Content revision data
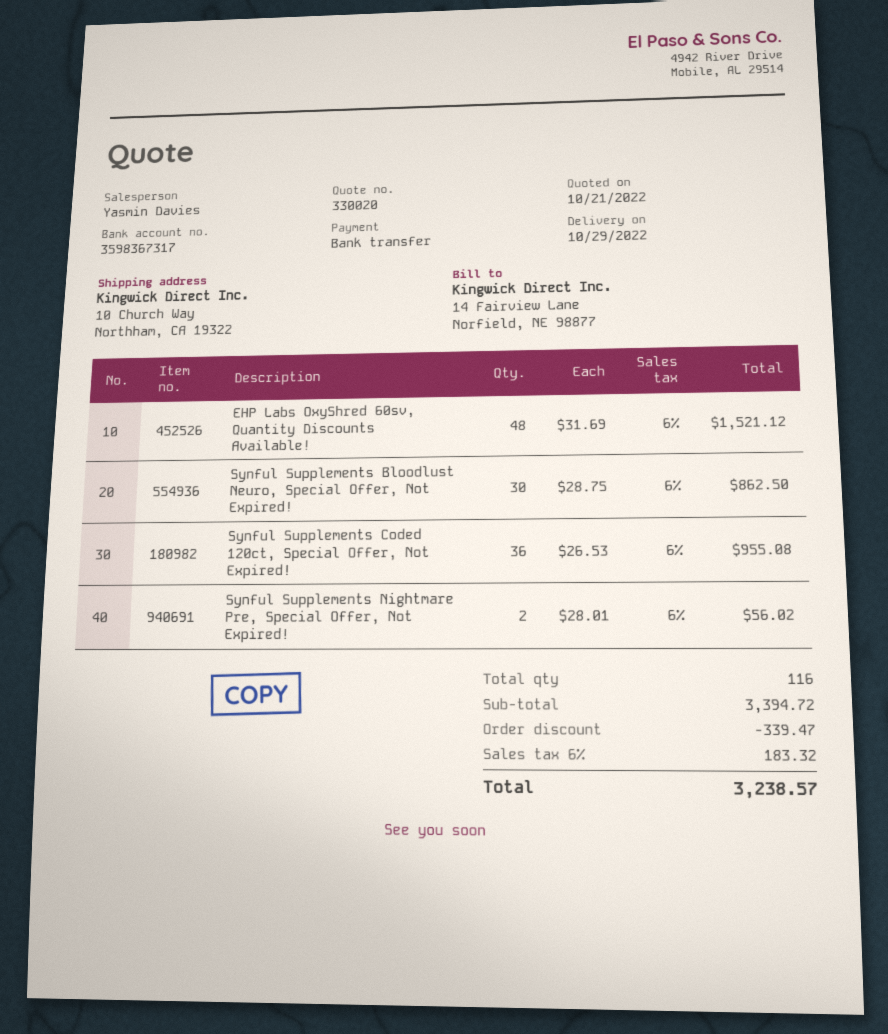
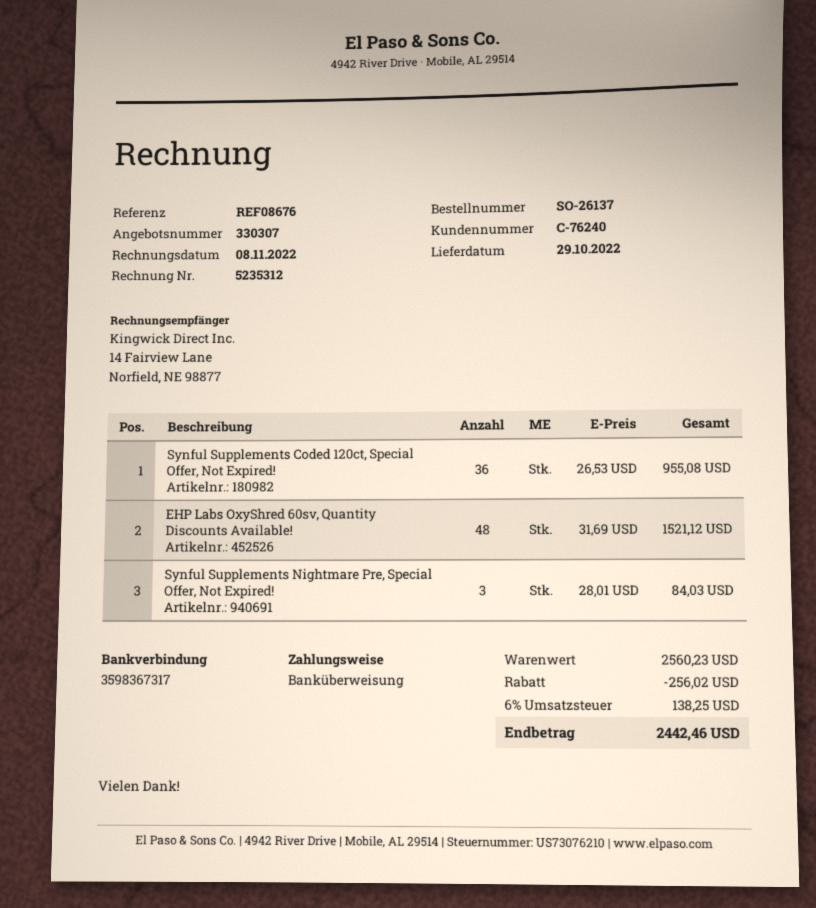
quote number: 330020 -> 330307
Synful Supplements Bloodlust Neuro, Special Offer, Not Expired!: 30 x 28.75 = 862.50 -> none
Synful Supplements Nightmare Pre, Special Offer, Not Expired!: 2 x 28.01 = 56.02 -> 3 x 28.01 = 84.03
subtotal: 3394.72 -> 2560.23
discount: 339.47 -> 256.02
tax: 6% = 183.32 -> 6% = 138.25
total: 3238.57 -> 2442.46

-- TASK TO COMPLETE --
Each entry above is to be restated exactly, without its images.

-- YOUR RESPONSE --
quote number: 330020 -> 330307
Synful Supplements Bloodlust Neuro, Special Offer, Not Expired!: 30 x 28.75 = 862.50 -> none
Synful Supplements Nightmare Pre, Special Offer, Not Expired!: 2 x 28.01 = 56.02 -> 3 x 28.01 = 84.03
subtotal: 3394.72 -> 2560.23
discount: 339.47 -> 256.02
tax: 6% = 183.32 -> 6% = 138.25
total: 3238.57 -> 2442.46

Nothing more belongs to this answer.